Over the last five days, the index has gained 2.15% and 2.11% year to date.

Every sector was in the green or black after lunch, with Real Estate and Consumer Staples both up more than 2% after lunch. Utilities and Energy were up the least, 0.25% and 0.53% respectively.

RBA gives us a festive break

Markets were buoyant on the back of the released reasoning behind the RBA’s decision to keep interest rates on hold on Tuesday.
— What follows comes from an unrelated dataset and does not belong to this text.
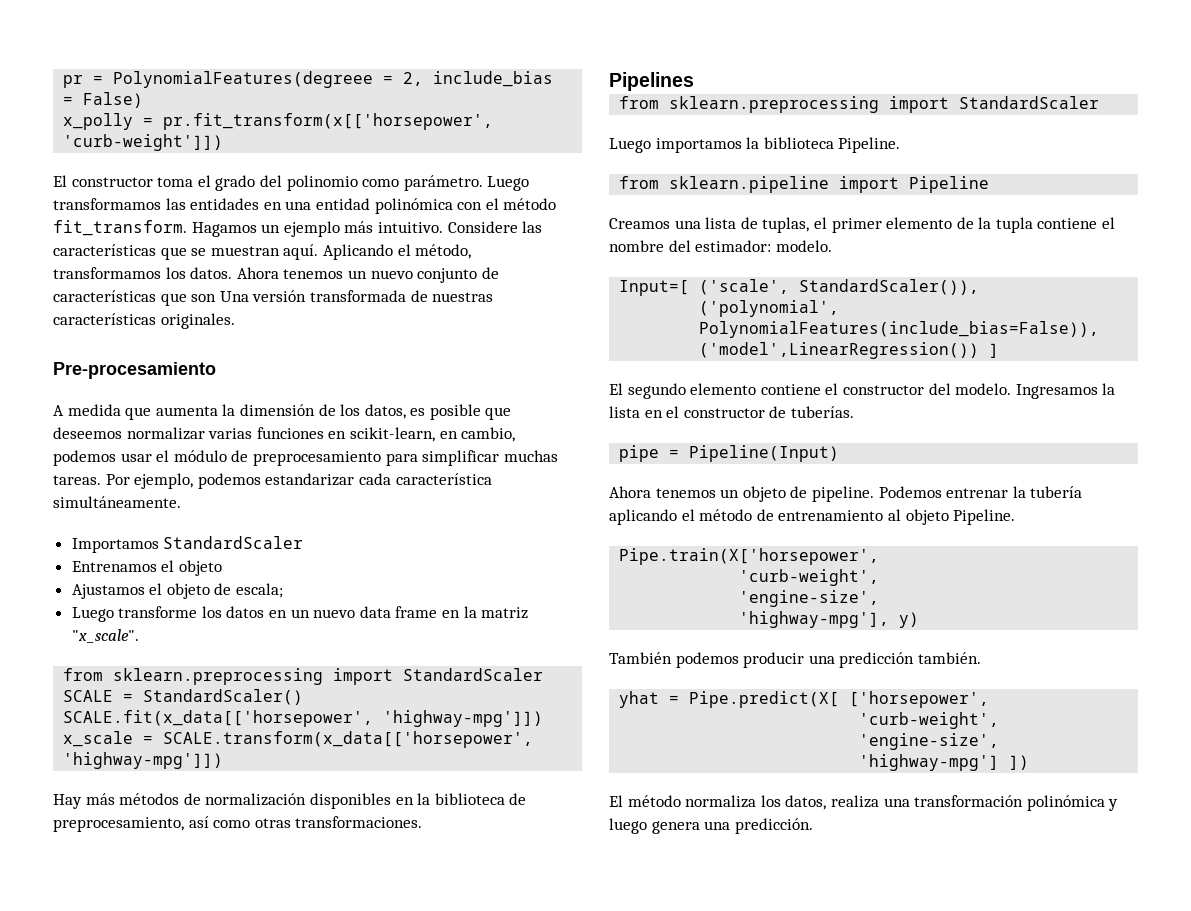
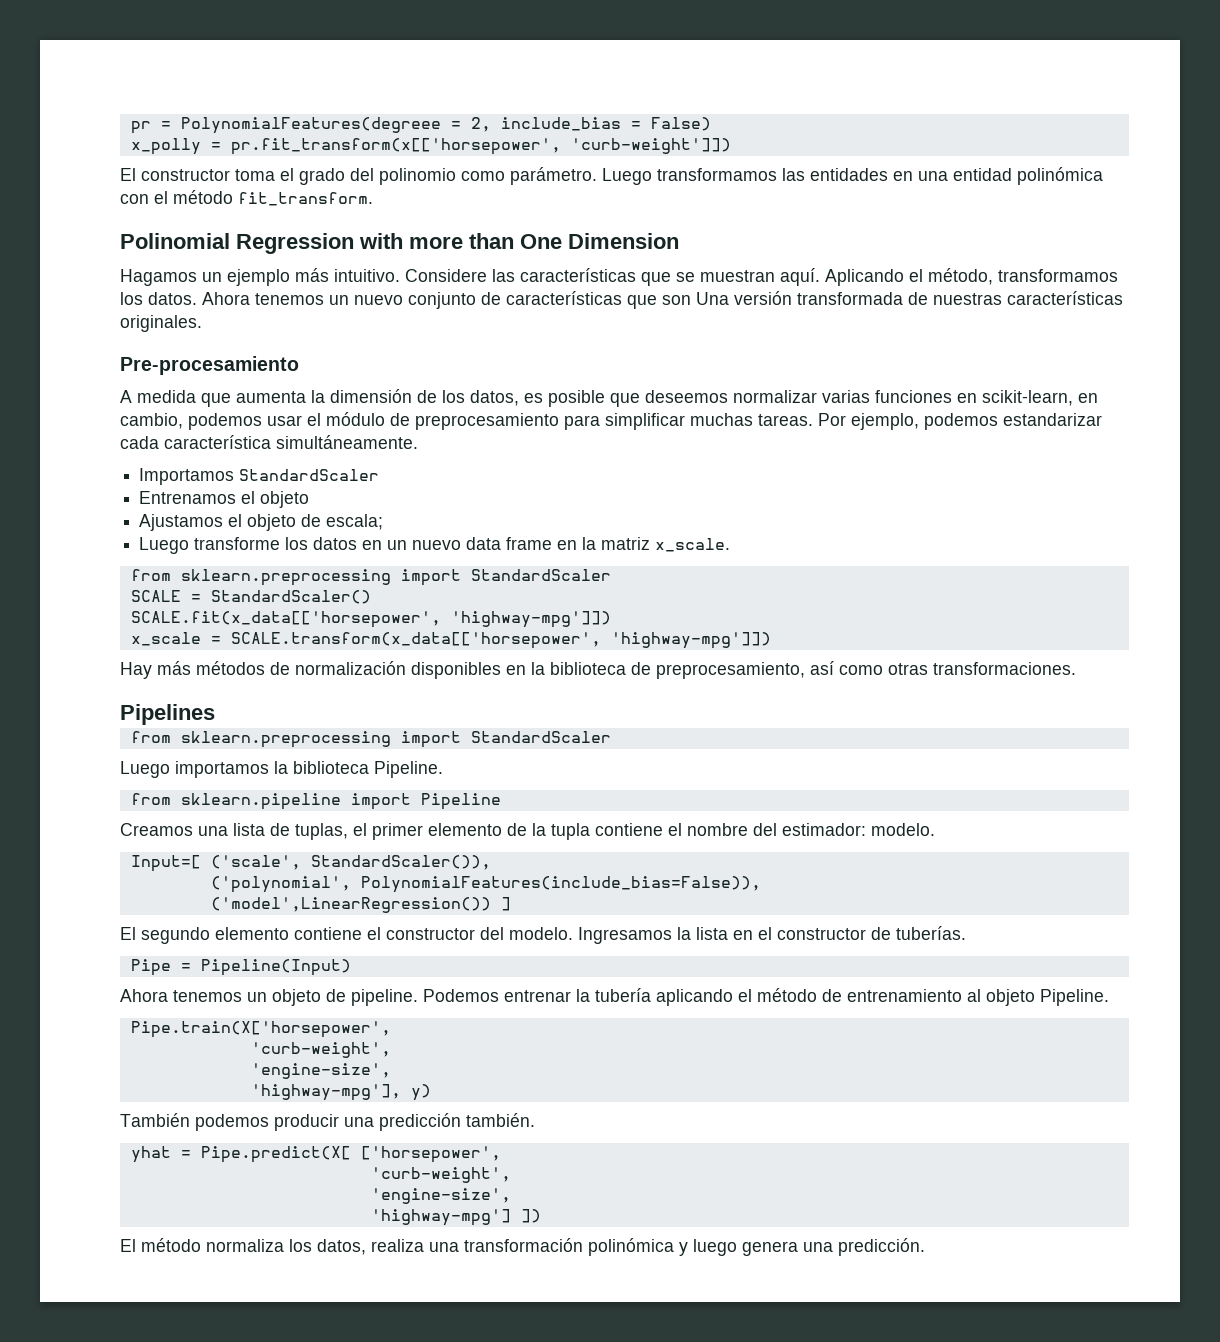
(187, 228) none -> [120,233,679,254] // Polinomial Regression with more than One Dimension //
[71,629,139,643] "x_scale". -> [655,538,731,552] x_scale.
[619,445,660,462] pipe -> [130,959,171,976] Pipe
These point to a potentially dovish forecast for the coming months, with data shocks such as inflation or jobs growth priced in.

“Following yesterday's dovish RBA on-hold decision and today's subpar Q3 GDP print, a significant shift has occurred in RBA pricing for 2024,” said analyst Tony Sycamore.

“The rates market sees the RBA's peak terminal rate at 4.35%. There is now a 50% chance of a 25bp rate cut by June next year and a full 25bp cut priced for November 2024 – exactly 12 months after the RBA delivered its last rate hike.

“If the ASX200 can see a sustained break above the 200-day moving average at 7,160, it will open up a move towards range highs of 7,380/7,400.”

eToro market analyst Farhan Badami added: "Australia experienced an unexpected slowdown in its economy as GDP rose by 0.2% for the third quarter of the year – a far reach from the market predictions of 0.4%-0.5% growth for the September quarter.

“This quarterly GDP figure equates to an annualised growth rate of 2.1%, which falls on the lower end of the spectrum for Australian standards. This deceleration was largely spurred by the impact of increased interest rates on consumers.

“Additionally, Australia's current account shifted into a deficit due to the decline in prices for certain commodity exports, ultimately impacting net exports and trade.

“Despite the grim figures, several factors actually contributed to overall growth. Government spending, private investments and public demand levels supported economic growth over the third quarter.

“A noteworthy takeaway was the decline in the household savings ratio, dropping from 2.8% to 1.1%, marking the lowest level recorded since December 2007 – a reminder of the negative impact high inflation has on households.

“Consumers face challenges as wages struggle to keep pace with climbing inflation, making it difficult to afford costly necessities. Additionally, climbing interest rates mean that Australians with mortgages have found it increasingly difficult to save in 2023.

“While markets broadly aren’t pricing in rate hikes over Q1 2024, the RBA will be compelled to take action if inflation persists, as they have emphasised their commitment to directly responding to data trends."